→ Goal of the exercise
No pictures belong in the copy. Reproduce exactly the lines beginning at the line containing "font-style: none ->" and continuing to the end of the entries below.
- - -
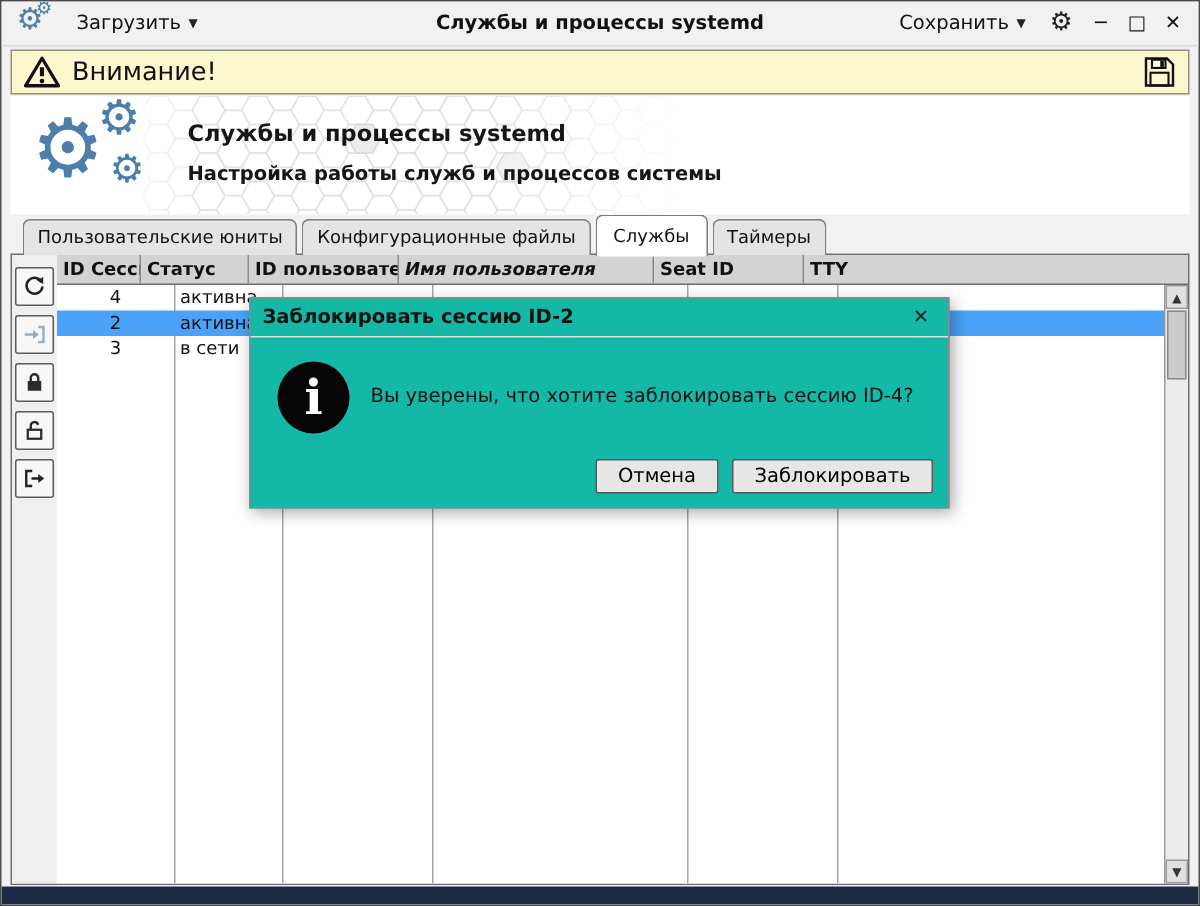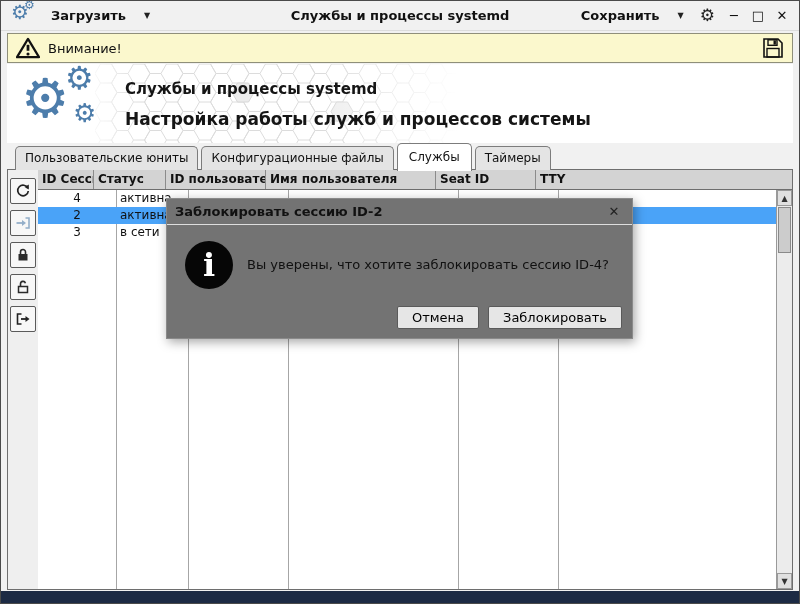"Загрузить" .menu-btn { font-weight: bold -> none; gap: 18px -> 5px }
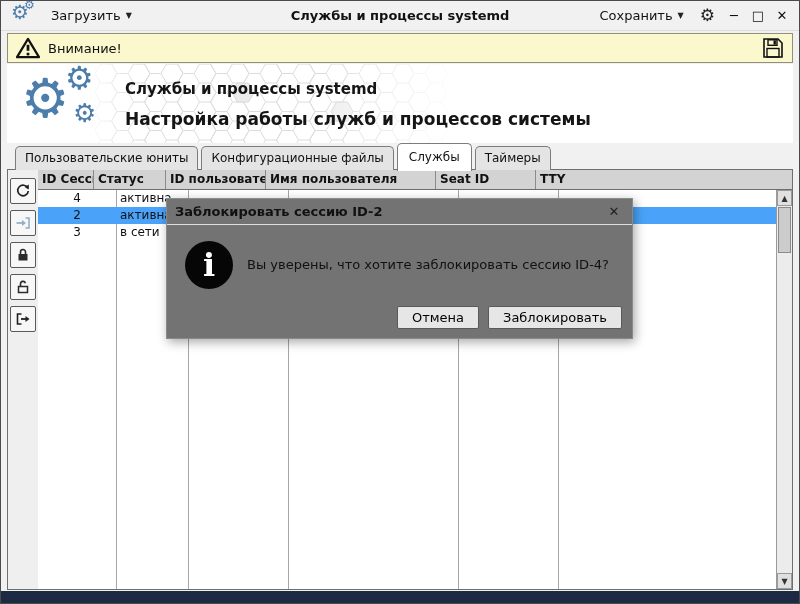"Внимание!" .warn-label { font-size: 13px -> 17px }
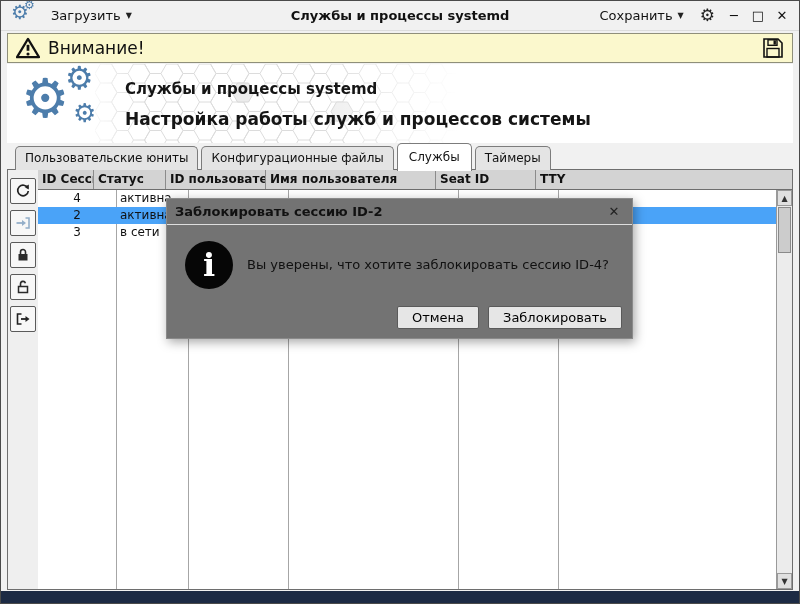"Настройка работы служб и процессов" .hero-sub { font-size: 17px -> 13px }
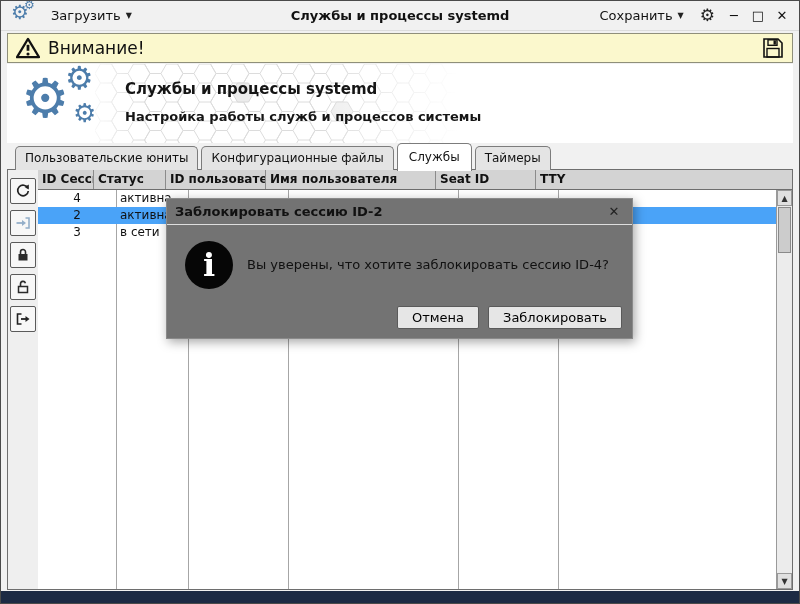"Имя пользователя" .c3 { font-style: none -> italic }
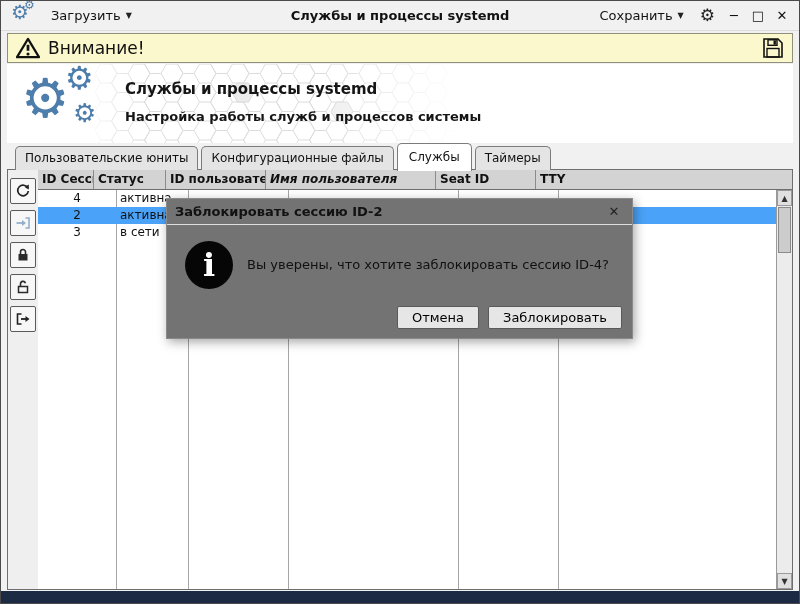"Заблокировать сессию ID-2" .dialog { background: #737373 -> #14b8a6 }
- - -
→ Response to this task
"Имя пользователя" .c3 { font-style: none -> italic }
"Заблокировать сессию ID-2" .dialog { background: #737373 -> #14b8a6 }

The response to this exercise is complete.